WORK TASK: Your task is to filter the entries and copy every line containing the string "look".

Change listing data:
-.-.-

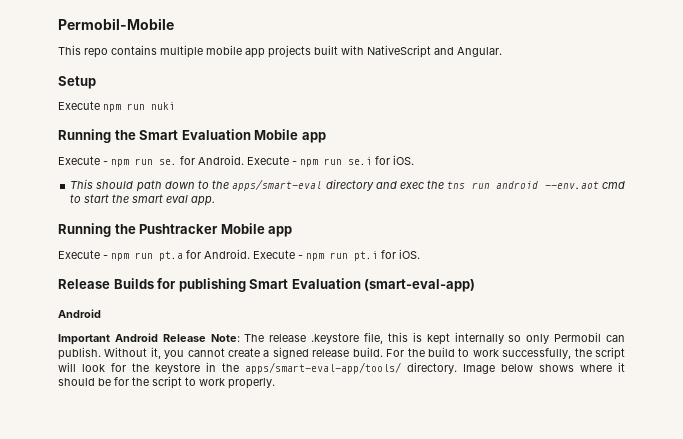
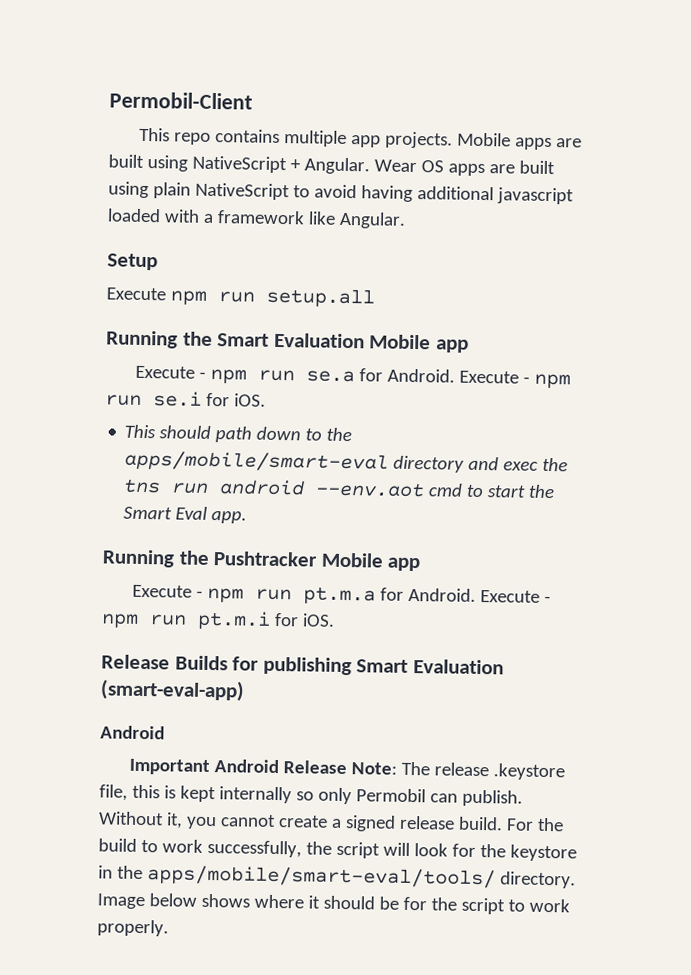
- Permobil-Mobile
+ Permobil-Client
- This repo contains multiple mobile app projects built with NativeScript and Angular.
+ This repo contains multiple app projects. Mobile apps are built using NativeScript + Angular. Wear OS apps are built using plain NativeScript to avoid having additional javascript loaded with a framework like Angular.
- Execute npm run nuki
+ Execute npm run setup.all
- Execute - npm run se. for Android.
+ Execute - npm run se.a for Android.
- This should path down to the apps/smart-eval directory and exec the tns run android --env.aot cmd to start the smart eval app.
+ This should path down to the apps/mobile/smart-eval directory and exec the tns run android --env.aot cmd to start the Smart Eval app.
- Execute - npm run pt.a for Android. Execute - npm run pt.i for iOS.
+ Execute - npm run pt.m.a for Android. Execute - npm run pt.m.i for iOS.
- For the build to work successfully, the script will look for the keystore in the apps/smart-eval-app/tools/ directory.
+ For the build to work successfully, the script will look for the keystore in the apps/mobile/smart-eval/tools/ directory.

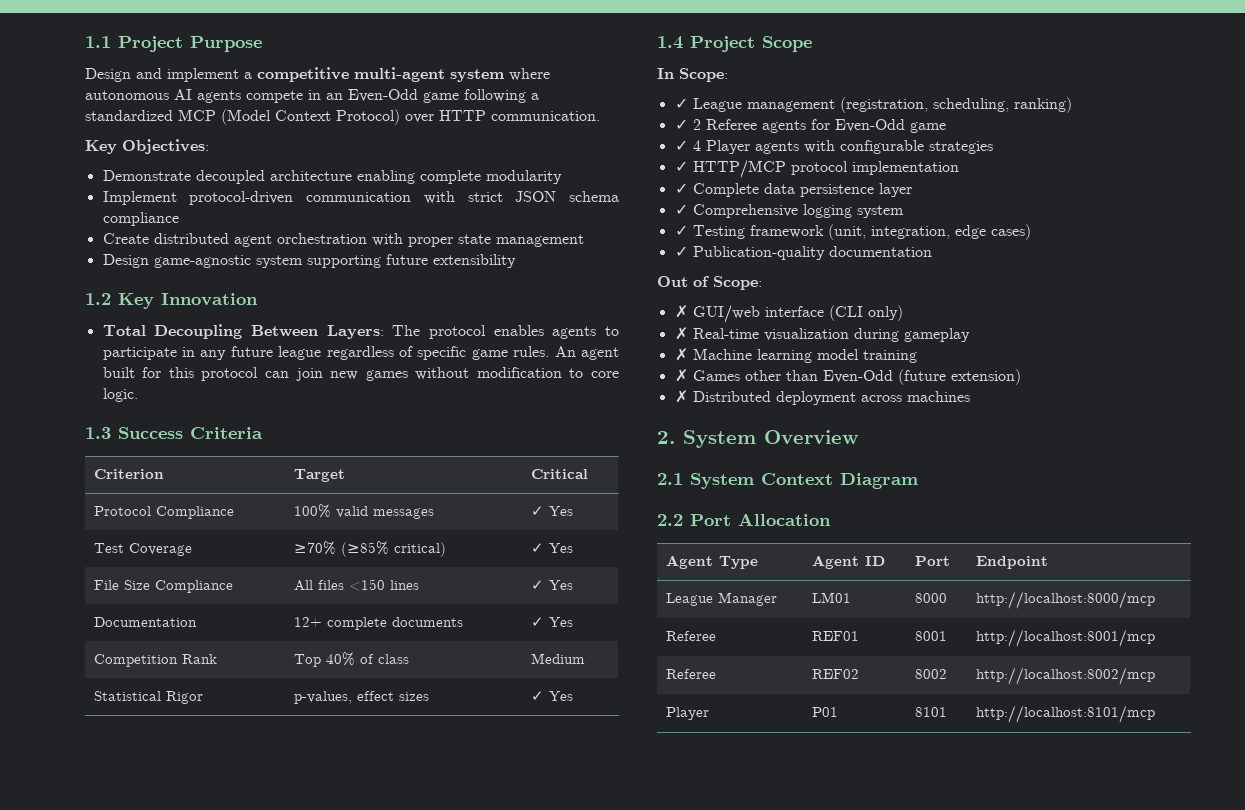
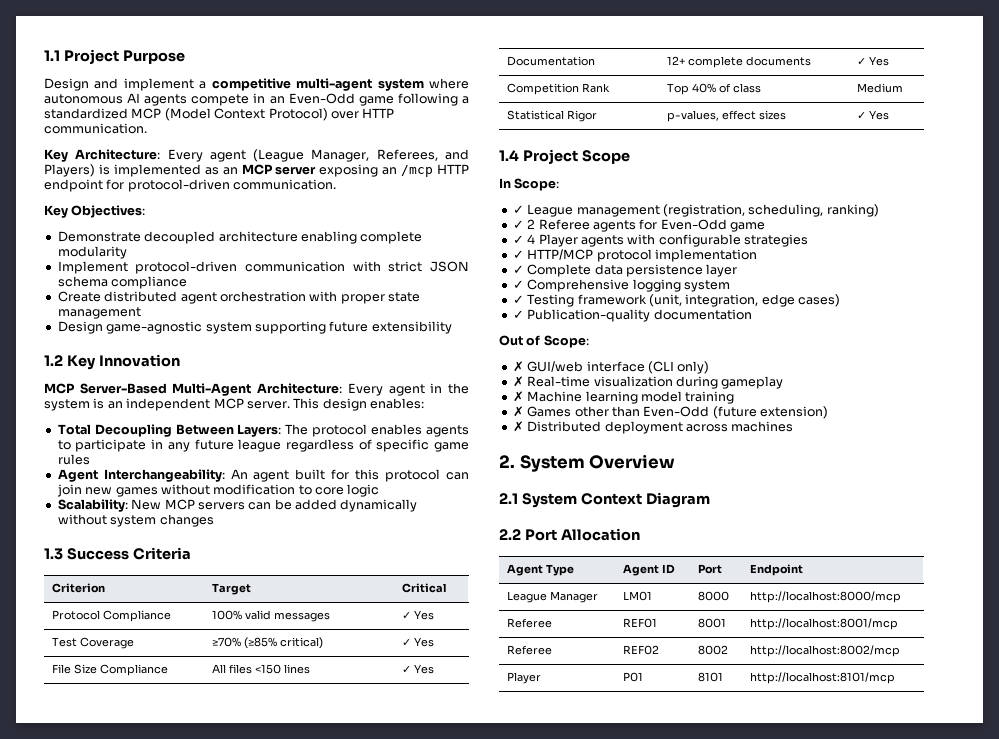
+ Key Architecture: Every agent (League Manager, Referees, and Players) is implemented as an MCP server exposing an /mcp HTTP endpoint for protocol-driven communication.
+ MCP Server-Based Multi-Agent Architecture: Every agent in the system is an independent MCP server. This design enables:
- Total Decoupling Between Layers: The protocol enables agents to participate in any future league regardless of specific game rules. An agent built for this protocol can join new games without modification to core logic.
+ Total Decoupling Between Layers: The protocol enables agents to participate in any future league regardless of specific game rules
+ Agent Interchangeability: An agent built for this protocol can join new games without modification to core logic
+ Scalability: New MCP servers can be added dynamically without system changes

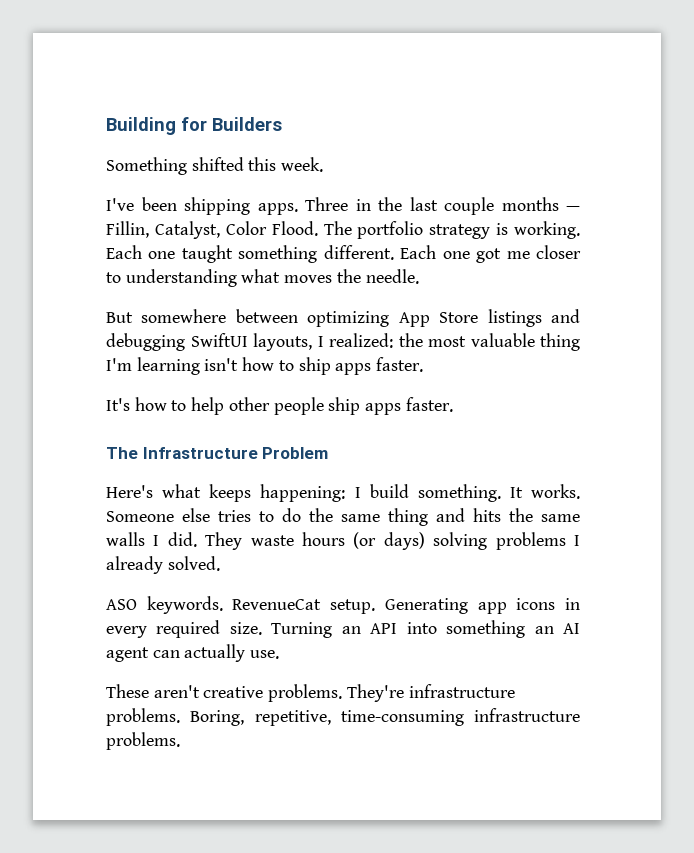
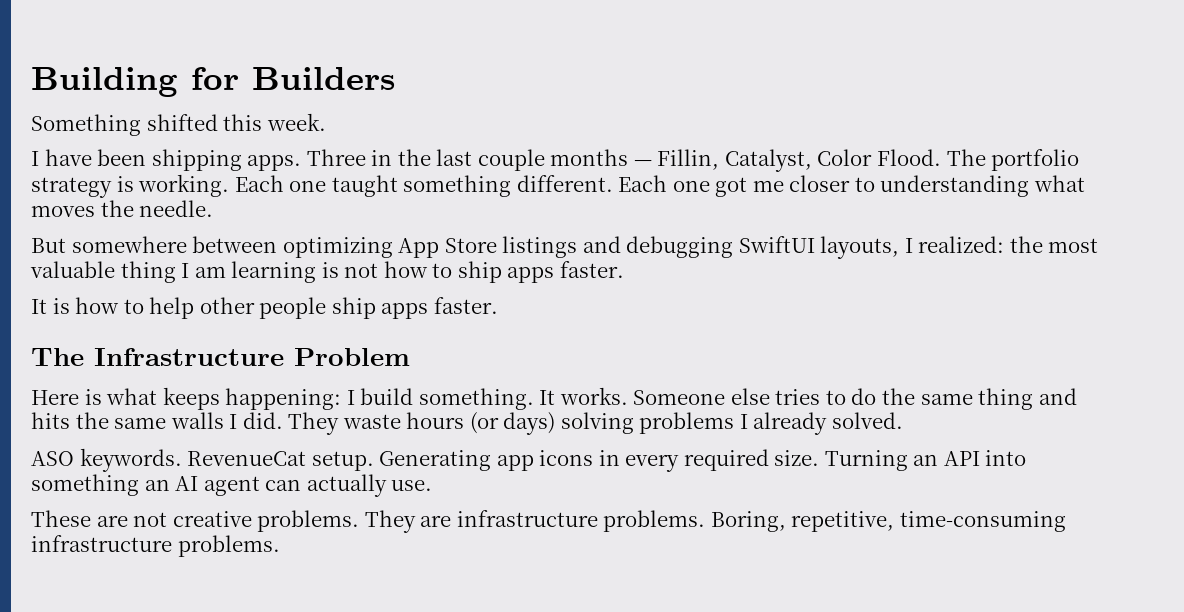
- I've been shipping apps.
+ I have been shipping apps.
- But somewhere between optimizing App Store listings and debugging SwiftUI layouts, I realized: the most valuable thing I'm learning isn't how to ship apps faster.
+ But somewhere between optimizing App Store listings and debugging SwiftUI layouts, I realized: the most valuable thing I am learning is not how to ship apps faster.
- It's how to help other people ship apps faster.
+ It is how to help other people ship apps faster.
- Here's what keeps happening: I build something.
+ Here is what keeps happening: I build something.
- These aren't creative problems. They're infrastructure problems.
+ These are not creative problems. They are infrastructure problems.

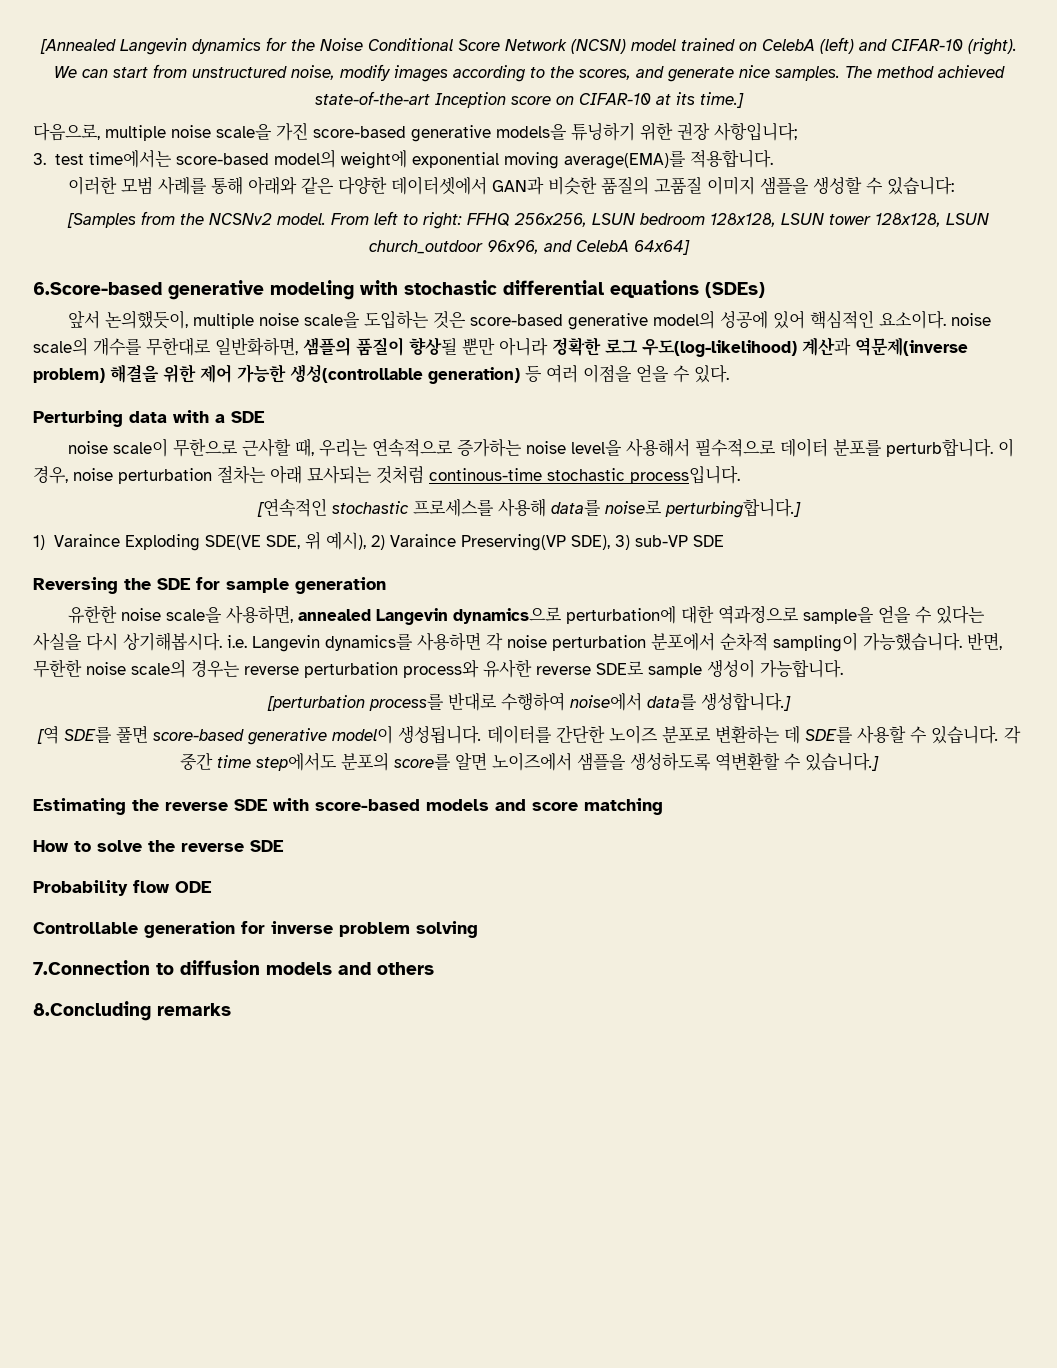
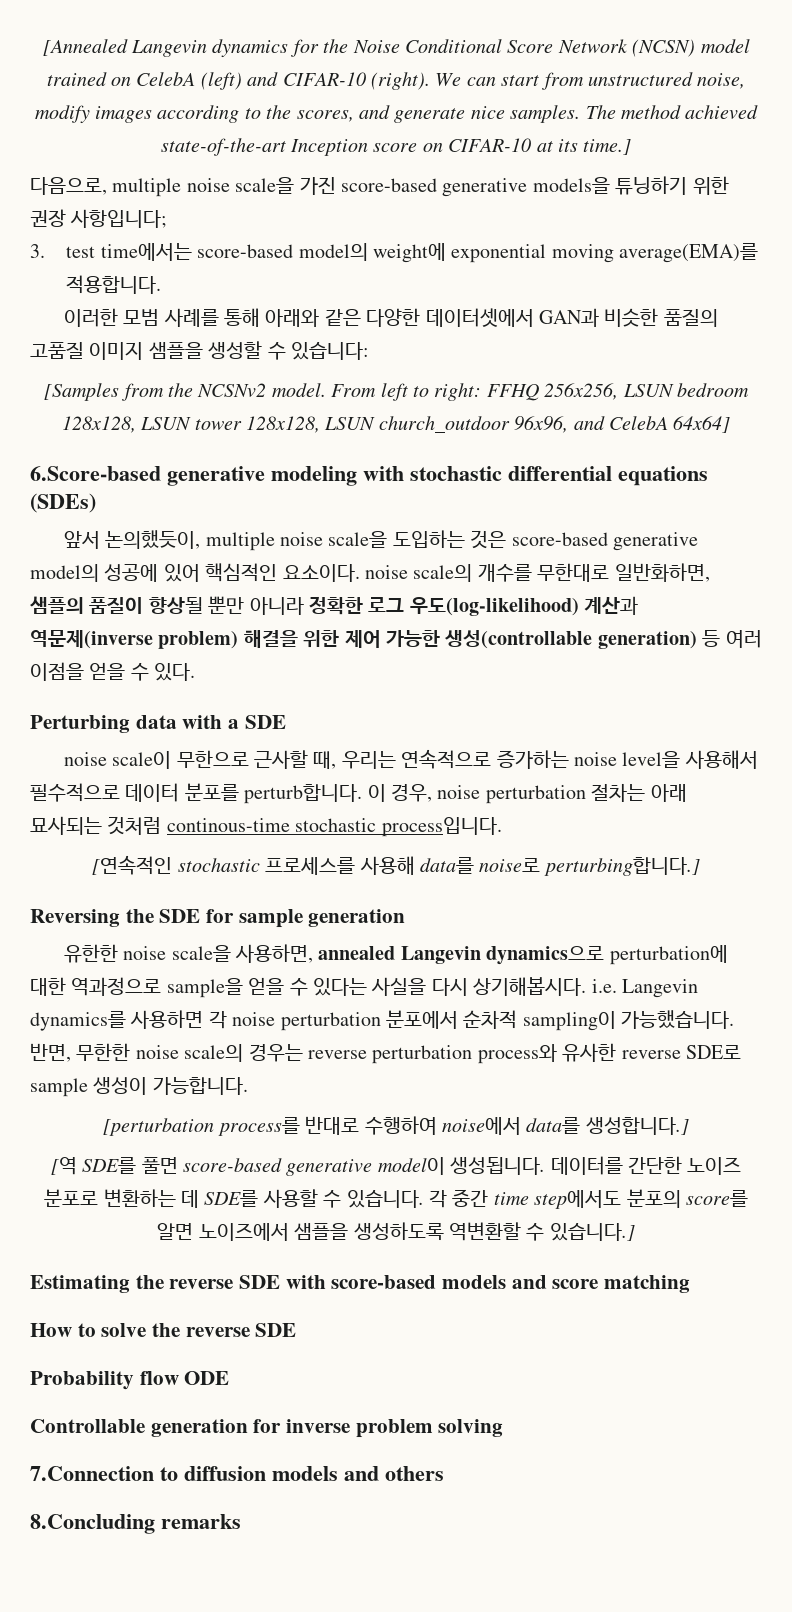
- 1) Varaince Exploding SDE(VE SDE, 위 예시), 2) Varaince Preserving(VP SDE), 3) sub-VP SDE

-.-.-

EXERCISE SOLUTION:
- For the build to work successfully, the script will look for the keystore in the apps/smart-eval-app/tools/ directory.
+ For the build to work successfully, the script will look for the keystore in the apps/mobile/smart-eval/tools/ directory.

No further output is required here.